İşte burada “bakmakla- görmek” arasındaki farkı anlayanlar lütfen okumaya devam etsin. Diğerleri burada bırakabilir.
Fotoğrafa baktık ne anladık, ölü bir kadın, yarı çıplak, gözleri donuk, sırtında bir bıçak ve o kadın birinin kızı, annesi ya da karısıydı.
Küfürler, saldırılar, “ölüye saygısı olmayan” ilan etmeler, hakaretler, kınamalar vs… başlamış oldu.
Fotoğrafı görmeyi deneyenler ne gördü dersiniz? Çıplaklığı görmedi, ölü bir kadını görmedi, adına hatta yüzüne dikkat bile etmediler. Akılda kalan tek şey “sırtındaki bıçaktı”
Vahşetin tüm gerçekliğiyle gözler önüne serilmesi, bu cinayetin arkasındaki detaylar, gözyaşı, şiddet görerek yaşanmış günler, haftalar belki yıllar, çaresizliğin ve güçsüzlüğün en yalın hali…
Kimsenin umurunda değil bu kadının neden öldürüldüğü, neden sırtında kocaman bir bıçakla ömrünün baharında göçüp gittiği, kimsenin umurunda neden değil?
Gazeteyi alan çoğu kişi aslında kadını düşündüğünden, şiddet karşıtı olduğundan ya da ölüye çok saygı duyduğundan değil, “gerçekle yüzleşmekten” rahatsız oldukları için bu kadar tepki veriyor.
Çünkü herkes yıllardır gazeteyi açtığında, vesikalık bir kafa fotoğrafında kurbanı, elleri kelepçeli fotoğrafıyla da suçluyu görmeye alışmıştı. Böylelikle gerçekleri inkar etmek daha kolaydı. “Vesikalık bir resim, ağzı burnu yerinde işte, ne kadar kötü olabilir ki?” diye düşünmeniz mi hiç?
O kadın ben olsam ister miydim böyle bir görüntümün yayınlanmasını? Eğer hayatım bir başkası tarafından sırtımda bir bıçakla son bulmuşsa isterdim.
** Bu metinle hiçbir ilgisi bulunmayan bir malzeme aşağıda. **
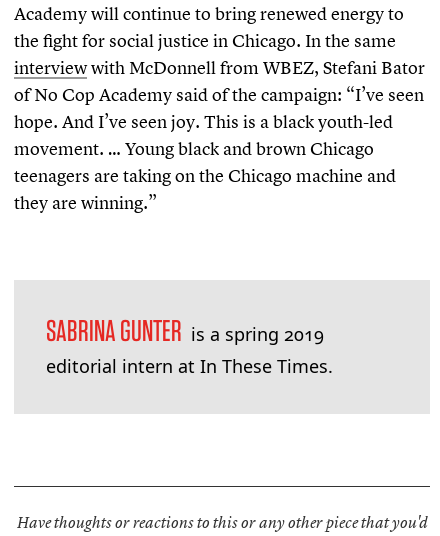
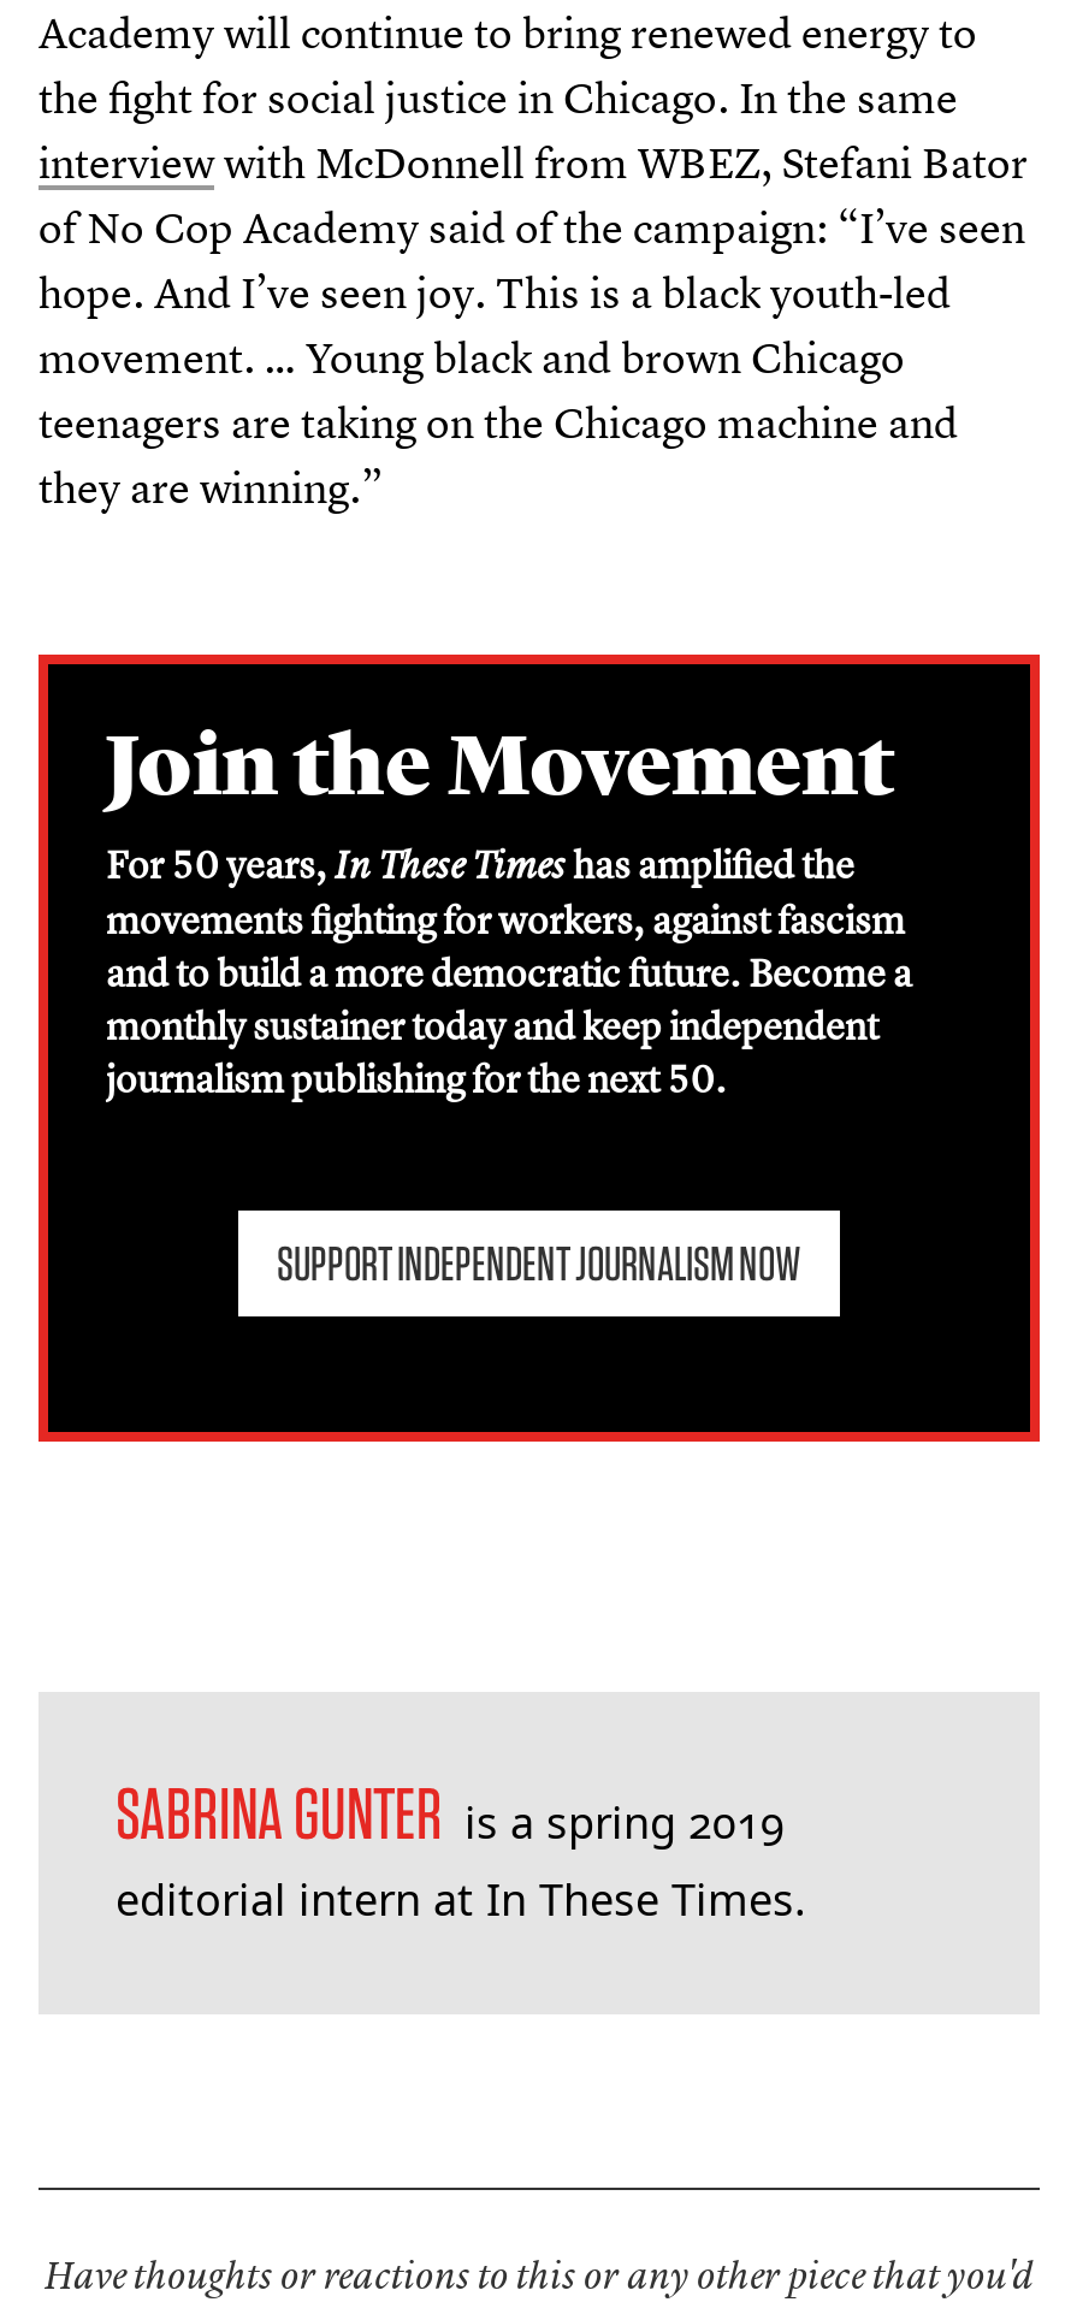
none -> [36,652,1042,1444] [image] | Join the Movement | For 50 years,In These Timeshas amplified the | movements fighting for workers, against fascism | and to build a more democratic future. Become a | monthly sustainer today and keep independent | journalism publishing for the next 50. | SUPPORT INDEPENDENT JOURNALISM NOW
Utanması gereken bu kadın ya da Fatih Altaylı değil. Utanması gereken o bıçağı saplayan ellerin sahibi olmalıydı.
Bu fotoğraftaki şiddet görüntüsü hemen hemen her gün izlediğiniz dizilerdeki ve filmlerdekinden hiç de fazla değil. İnternette yüzlercesi var. Bu fotoğrafın rahatsız eden tek yanı “ gerçek” olması!
Gerçekle yüzleşmekten korkanlar sadece bakmakla yetindiler. Görmeye başladıklarında gerçeği, şiddetin acımasızlığı, kadının çaresizliği ve bu durumda yüzlerce kadının olma ihtimalini düşünmek ne kadar rahatsız ediyor değil mi? Vicdanınızla baş başa kalmak…
Öyleyse böyle bir fotoğraf yayınlanmasın, herkes kafasını gömdüğü kumun içinde yaşamaya, şiddet olaylarını inkar etmeye, görmezden gelmeye devam etsin. Yazılmış senaryoları, senaryo icabı izlemeye ve alkışlamaya devam etsin.
Öyle fotoğraflar gördüm ki yıllar içinde, kadının vücudunun her santimine jiletle kazınmış isimler, sigara yanıkları, şişe kesikleri, sayısız bıçak yaraları, dağılmış suratlar ve bunlar ne yazık ki senaryo değildi. Ve ne yazık ki bu kadınlar, sadece “vesikalık bir resim” den ibaret de değildi.
Bu fotoğrafları görmezden gelmek hiçbir sorunu çözmüyor. Görmek en azından çözüm için bir adım atmaya karar vermeyi sağlayabilir.
Fatih Altaylı’yı insafsızca eleştirmeden önce “bakmakla” yetinmeyin, “görmeyi de” deneyin. Ha bu arada unutmadan sorayım; “Fatmagül’ün Suçu Neydi?”